Все эти загадки страшно возбудили мое любопытство. В одиннадцать часов я отпустила своих горничных. Надеясь, что вы, быть может, проведете последнюю ночь в отеле, в первом часу я рискнула пройти в вашу комнату по потайной лестнице и нашла ее пустой. Увы! Я не бесплотный дух, дорогой учитель, и поэтому, вернувшись к себе в глубокой тоске, я сильно отодрала за уши Прециозу, когда она встретила меня радостными прыжками. На другой день (то есть вчера) я приказала горничной узнать, дома ли вы, будто бы для того, чтобы попросить вас отыскать в библиотеке несколько книг.

— Но разве, сударыня, вы не знаете? — спросила она.

— Что такое?

— Кажется, г-н Дюкормье уезжает. Сегодня утром приходили за его вещами. Он больше не вернется в отель.

— А куда отнесли его вещи?

— Не могу знать, сударыня. Комиссионеры уже давно ушли из отеля, — отвечали мне.
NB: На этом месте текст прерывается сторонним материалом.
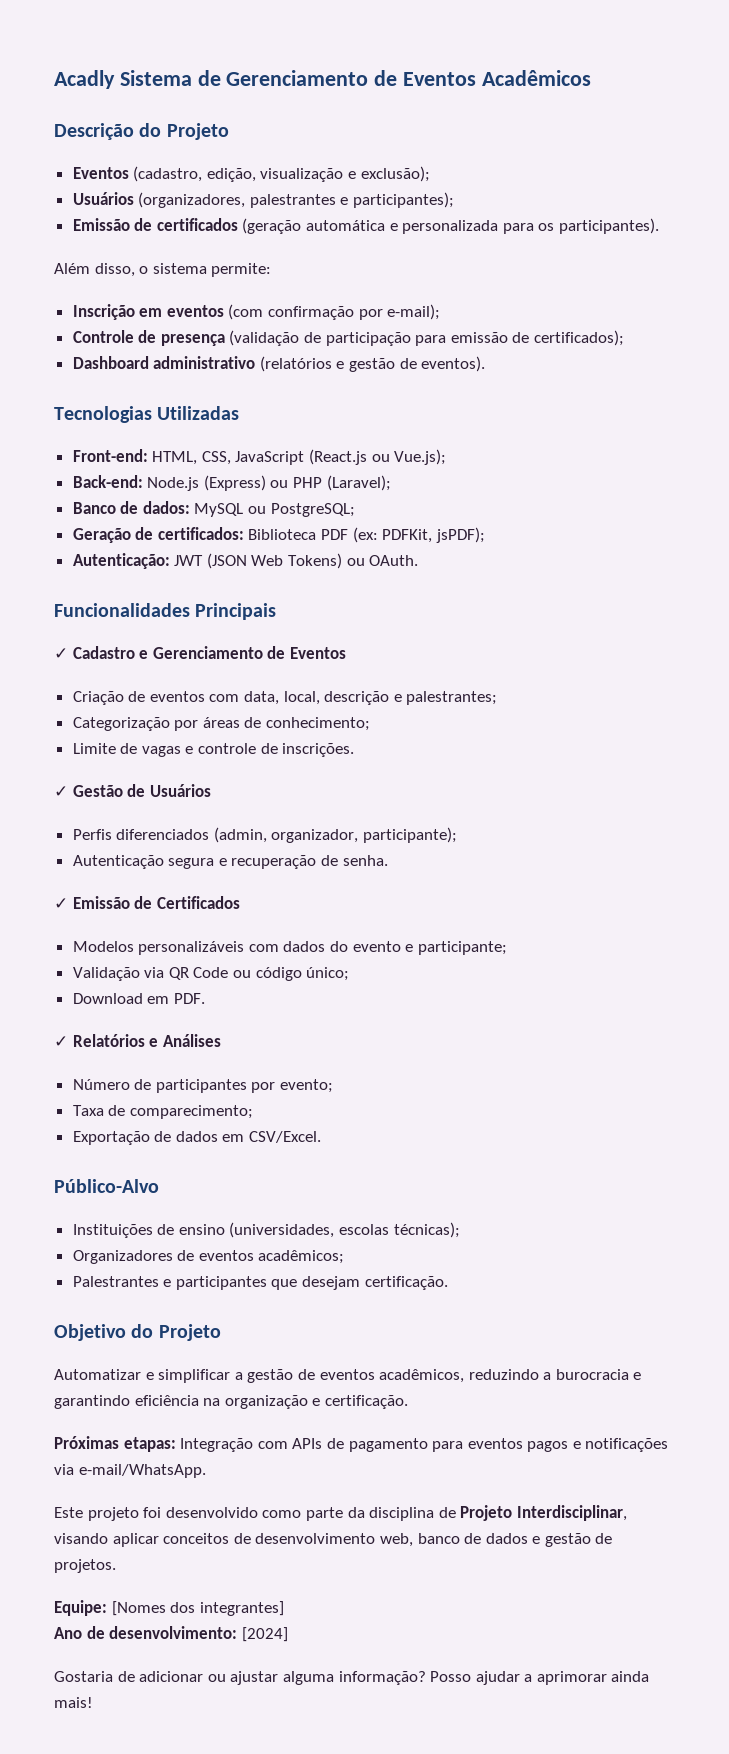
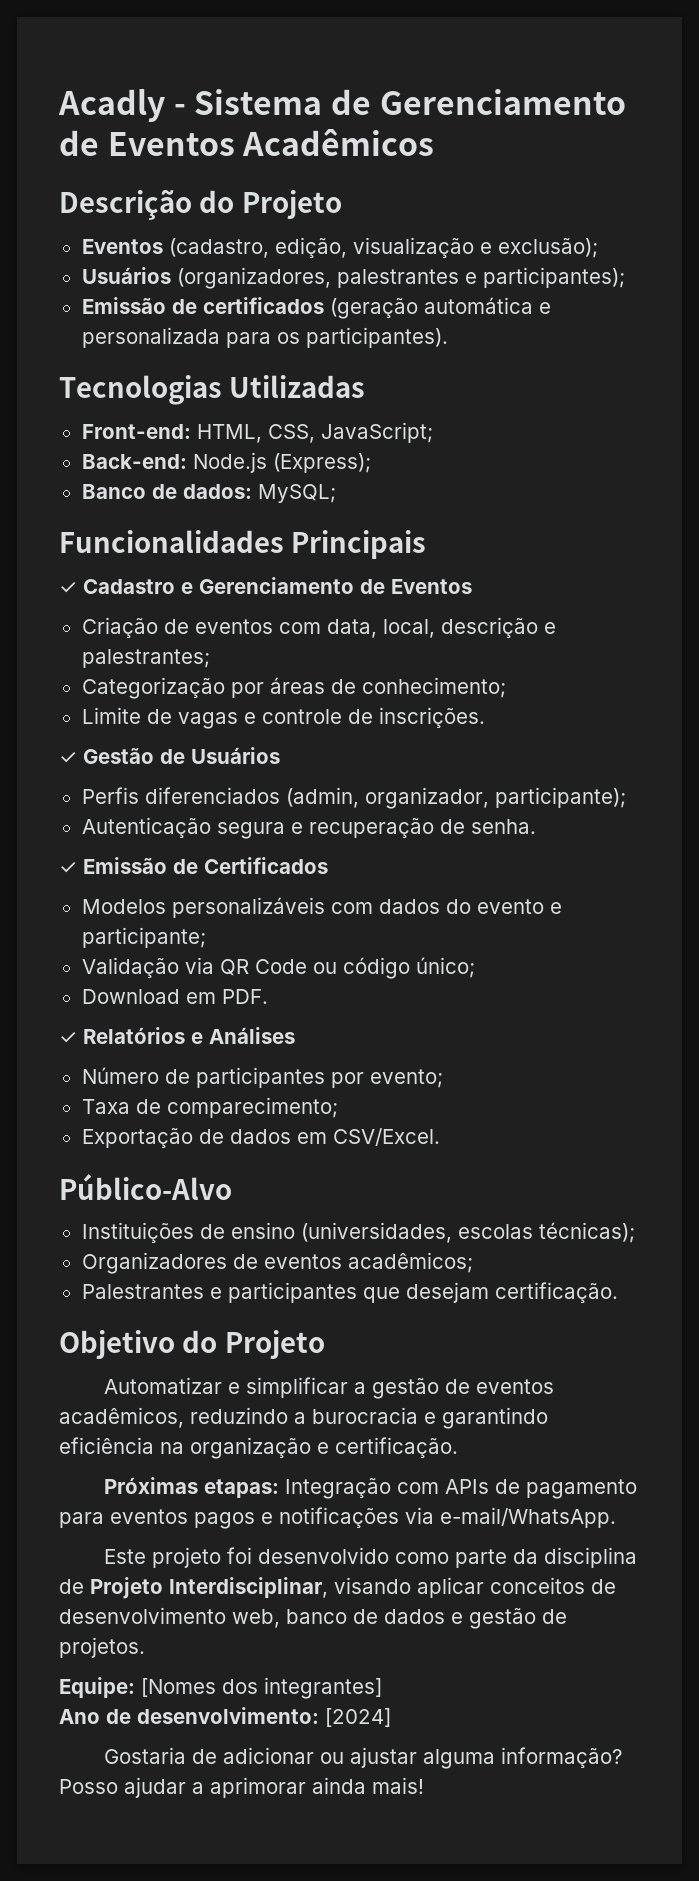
- Acadly Sistema de Gerenciamento de Eventos Acadêmicos
+ Acadly - Sistema de Gerenciamento de Eventos Acadêmicos
- Além disso, o sistema permite:
- Inscrição em eventos (com confirmação por e-mail);
- Controle de presença (validação de participação para emissão de certificados);
- Dashboard administrativo (relatórios e gestão de eventos).
- Front-end: HTML, CSS, JavaScript (React.js ou Vue.js);
- Back-end: Node.js (Express) ou PHP (Laravel);
- Banco de dados: MySQL ou PostgreSQL;
- Geração de certificados: Biblioteca PDF (ex: PDFKit, jsPDF);
- Autenticação: JWT (JSON Web Tokens) ou OAuth.
+ Front-end: HTML, CSS, JavaScript;
+ Back-end: Node.js (Express);
+ Banco de dados: MySQL;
Я ждала, но напрасно, письма от вас, так же, как вчера напрасно ждала вашего прихода. Как было узнать, где вы живете? Надеясь, что почти невозможная случайность столкнет меня с вами, я приказала подать открытую коляску. Погода стояла прекрасная, и я заезжала магазинов в двадцать покупать — не знаю что, лишь бы пройти по самым оживленным кварталам Парижа. Но, как и надо было ожидать, я вас не встретила.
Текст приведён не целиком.